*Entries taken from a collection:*
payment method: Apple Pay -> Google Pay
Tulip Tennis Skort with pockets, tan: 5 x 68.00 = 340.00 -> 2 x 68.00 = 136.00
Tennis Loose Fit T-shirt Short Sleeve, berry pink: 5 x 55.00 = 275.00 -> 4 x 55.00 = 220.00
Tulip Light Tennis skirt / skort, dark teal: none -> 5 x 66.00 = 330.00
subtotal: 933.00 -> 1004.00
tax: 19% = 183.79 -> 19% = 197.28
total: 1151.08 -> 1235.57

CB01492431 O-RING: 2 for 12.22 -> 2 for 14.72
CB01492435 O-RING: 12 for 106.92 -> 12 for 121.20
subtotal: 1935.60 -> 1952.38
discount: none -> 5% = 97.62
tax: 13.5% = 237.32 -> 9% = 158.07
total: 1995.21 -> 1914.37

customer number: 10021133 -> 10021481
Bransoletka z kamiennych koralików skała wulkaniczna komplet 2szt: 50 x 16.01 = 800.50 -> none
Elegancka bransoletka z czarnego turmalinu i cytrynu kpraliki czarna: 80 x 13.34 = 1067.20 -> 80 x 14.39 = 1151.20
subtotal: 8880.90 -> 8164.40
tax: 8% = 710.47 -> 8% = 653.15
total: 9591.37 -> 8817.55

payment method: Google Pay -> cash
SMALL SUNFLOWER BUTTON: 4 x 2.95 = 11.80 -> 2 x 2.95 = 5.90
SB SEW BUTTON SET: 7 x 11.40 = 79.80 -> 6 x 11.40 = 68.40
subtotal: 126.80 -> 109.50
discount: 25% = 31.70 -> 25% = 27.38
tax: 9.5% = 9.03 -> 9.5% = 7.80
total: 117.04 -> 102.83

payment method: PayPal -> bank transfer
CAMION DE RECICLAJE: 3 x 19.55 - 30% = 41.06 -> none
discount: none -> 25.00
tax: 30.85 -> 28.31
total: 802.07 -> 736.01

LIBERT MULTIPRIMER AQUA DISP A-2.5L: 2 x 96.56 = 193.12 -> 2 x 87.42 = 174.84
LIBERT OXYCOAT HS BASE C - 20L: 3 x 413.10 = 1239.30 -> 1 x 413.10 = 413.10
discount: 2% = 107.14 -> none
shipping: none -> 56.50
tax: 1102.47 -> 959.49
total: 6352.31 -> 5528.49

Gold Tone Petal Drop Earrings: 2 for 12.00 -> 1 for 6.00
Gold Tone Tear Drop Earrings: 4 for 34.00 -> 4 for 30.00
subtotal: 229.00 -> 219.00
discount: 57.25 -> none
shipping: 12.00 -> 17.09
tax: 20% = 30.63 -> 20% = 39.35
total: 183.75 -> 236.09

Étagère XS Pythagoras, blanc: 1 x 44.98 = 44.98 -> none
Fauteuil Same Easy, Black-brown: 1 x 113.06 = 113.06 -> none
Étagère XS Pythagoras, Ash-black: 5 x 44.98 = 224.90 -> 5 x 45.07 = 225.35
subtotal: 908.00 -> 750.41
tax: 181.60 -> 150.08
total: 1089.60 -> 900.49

*About this task:* Print out the data exactly once more.

*Task solution:*
payment method: Apple Pay -> Google Pay
Tulip Tennis Skort with pockets, tan: 5 x 68.00 = 340.00 -> 2 x 68.00 = 136.00
Tennis Loose Fit T-shirt Short Sleeve, berry pink: 5 x 55.00 = 275.00 -> 4 x 55.00 = 220.00
Tulip Light Tennis skirt / skort, dark teal: none -> 5 x 66.00 = 330.00
subtotal: 933.00 -> 1004.00
tax: 19% = 183.79 -> 19% = 197.28
total: 1151.08 -> 1235.57

CB01492431 O-RING: 2 for 12.22 -> 2 for 14.72
CB01492435 O-RING: 12 for 106.92 -> 12 for 121.20
subtotal: 1935.60 -> 1952.38
discount: none -> 5% = 97.62
tax: 13.5% = 237.32 -> 9% = 158.07
total: 1995.21 -> 1914.37

customer number: 10021133 -> 10021481
Bransoletka z kamiennych koralików skała wulkaniczna komplet 2szt: 50 x 16.01 = 800.50 -> none
Elegancka bransoletka z czarnego turmalinu i cytrynu kpraliki czarna: 80 x 13.34 = 1067.20 -> 80 x 14.39 = 1151.20
subtotal: 8880.90 -> 8164.40
tax: 8% = 710.47 -> 8% = 653.15
total: 9591.37 -> 8817.55

payment method: Google Pay -> cash
SMALL SUNFLOWER BUTTON: 4 x 2.95 = 11.80 -> 2 x 2.95 = 5.90
SB SEW BUTTON SET: 7 x 11.40 = 79.80 -> 6 x 11.40 = 68.40
subtotal: 126.80 -> 109.50
discount: 25% = 31.70 -> 25% = 27.38
tax: 9.5% = 9.03 -> 9.5% = 7.80
total: 117.04 -> 102.83

payment method: PayPal -> bank transfer
CAMION DE RECICLAJE: 3 x 19.55 - 30% = 41.06 -> none
discount: none -> 25.00
tax: 30.85 -> 28.31
total: 802.07 -> 736.01

LIBERT MULTIPRIMER AQUA DISP A-2.5L: 2 x 96.56 = 193.12 -> 2 x 87.42 = 174.84
LIBERT OXYCOAT HS BASE C - 20L: 3 x 413.10 = 1239.30 -> 1 x 413.10 = 413.10
discount: 2% = 107.14 -> none
shipping: none -> 56.50
tax: 1102.47 -> 959.49
total: 6352.31 -> 5528.49

Gold Tone Petal Drop Earrings: 2 for 12.00 -> 1 for 6.00
Gold Tone Tear Drop Earrings: 4 for 34.00 -> 4 for 30.00
subtotal: 229.00 -> 219.00
discount: 57.25 -> none
shipping: 12.00 -> 17.09
tax: 20% = 30.63 -> 20% = 39.35
total: 183.75 -> 236.09

Étagère XS Pythagoras, blanc: 1 x 44.98 = 44.98 -> none
Fauteuil Same Easy, Black-brown: 1 x 113.06 = 113.06 -> none
Étagère XS Pythagoras, Ash-black: 5 x 44.98 = 224.90 -> 5 x 45.07 = 225.35
subtotal: 908.00 -> 750.41
tax: 181.60 -> 150.08
total: 1089.60 -> 900.49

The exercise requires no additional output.